▶ **Goal of the exercise**: What you return must match the listing below character for character, minus any pictures.
—————
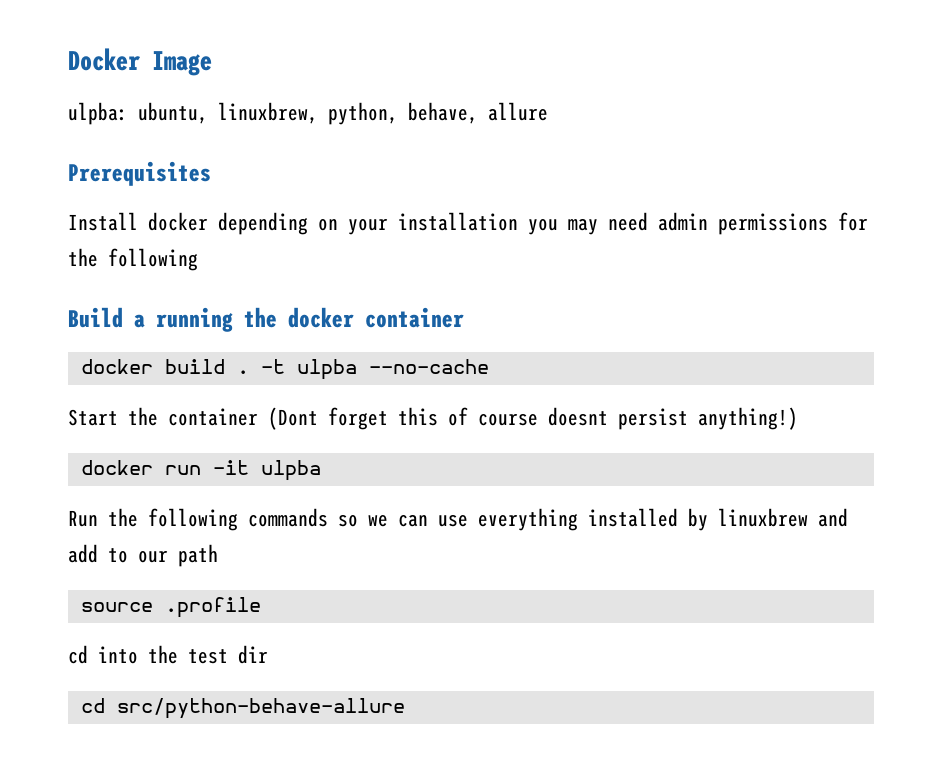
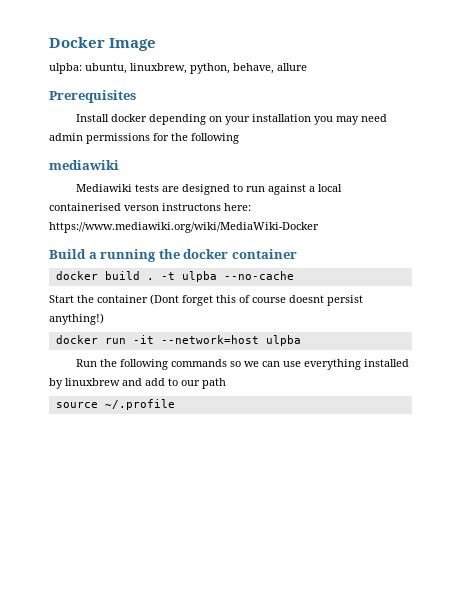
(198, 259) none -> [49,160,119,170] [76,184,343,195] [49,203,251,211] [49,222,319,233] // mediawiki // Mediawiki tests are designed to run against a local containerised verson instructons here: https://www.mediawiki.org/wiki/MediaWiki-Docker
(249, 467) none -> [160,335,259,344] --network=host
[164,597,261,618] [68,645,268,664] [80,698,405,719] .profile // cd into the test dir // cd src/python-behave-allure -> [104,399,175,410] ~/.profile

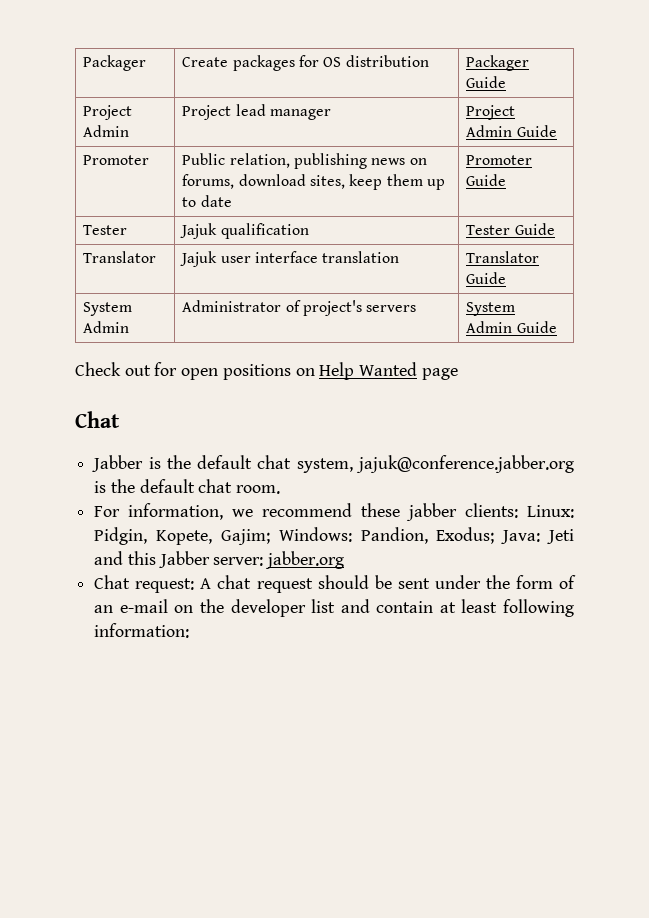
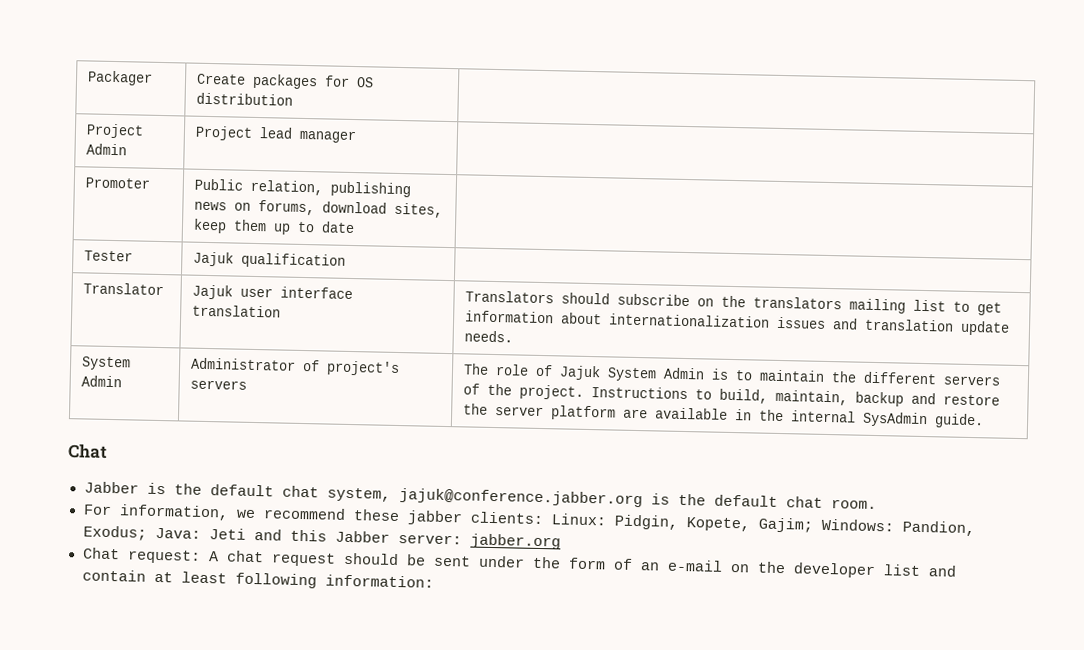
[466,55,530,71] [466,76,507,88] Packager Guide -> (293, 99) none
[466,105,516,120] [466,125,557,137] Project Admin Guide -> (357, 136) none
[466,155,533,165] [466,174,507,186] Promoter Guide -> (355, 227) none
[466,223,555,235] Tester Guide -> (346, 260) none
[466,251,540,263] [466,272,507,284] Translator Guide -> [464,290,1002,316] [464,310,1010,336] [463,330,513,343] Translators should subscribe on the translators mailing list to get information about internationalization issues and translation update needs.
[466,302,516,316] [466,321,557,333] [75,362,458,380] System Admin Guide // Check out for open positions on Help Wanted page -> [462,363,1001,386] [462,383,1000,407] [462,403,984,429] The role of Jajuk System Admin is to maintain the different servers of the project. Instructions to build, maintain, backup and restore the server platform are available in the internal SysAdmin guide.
—————
▶ **The completed task**:
(198, 259) none -> [49,160,119,170] [76,184,343,195] [49,203,251,211] [49,222,319,233] // mediawiki // Mediawiki tests are designed to run against a local containerised verson instructons here: https://www.mediawiki.org/wiki/MediaWiki-Docker
(249, 467) none -> [160,335,259,344] --network=host
[164,597,261,618] [68,645,268,664] [80,698,405,719] .profile // cd into the test dir // cd src/python-behave-allure -> [104,399,175,410] ~/.profile

[466,55,530,71] [466,76,507,88] Packager Guide -> (293, 99) none
[466,105,516,120] [466,125,557,137] Project Admin Guide -> (357, 136) none
[466,155,533,165] [466,174,507,186] Promoter Guide -> (355, 227) none
[466,223,555,235] Tester Guide -> (346, 260) none
[466,251,540,263] [466,272,507,284] Translator Guide -> [464,290,1002,316] [464,310,1010,336] [463,330,513,343] Translators should subscribe on the translators mailing list to get information about internationalization issues and translation update needs.
[466,302,516,316] [466,321,557,333] [75,362,458,380] System Admin Guide // Check out for open positions on Help Wanted page -> [462,363,1001,386] [462,383,1000,407] [462,403,984,429] The role of Jajuk System Admin is to maintain the different servers of the project. Instructions to build, maintain, backup and restore the server platform are available in the internal SysAdmin guide.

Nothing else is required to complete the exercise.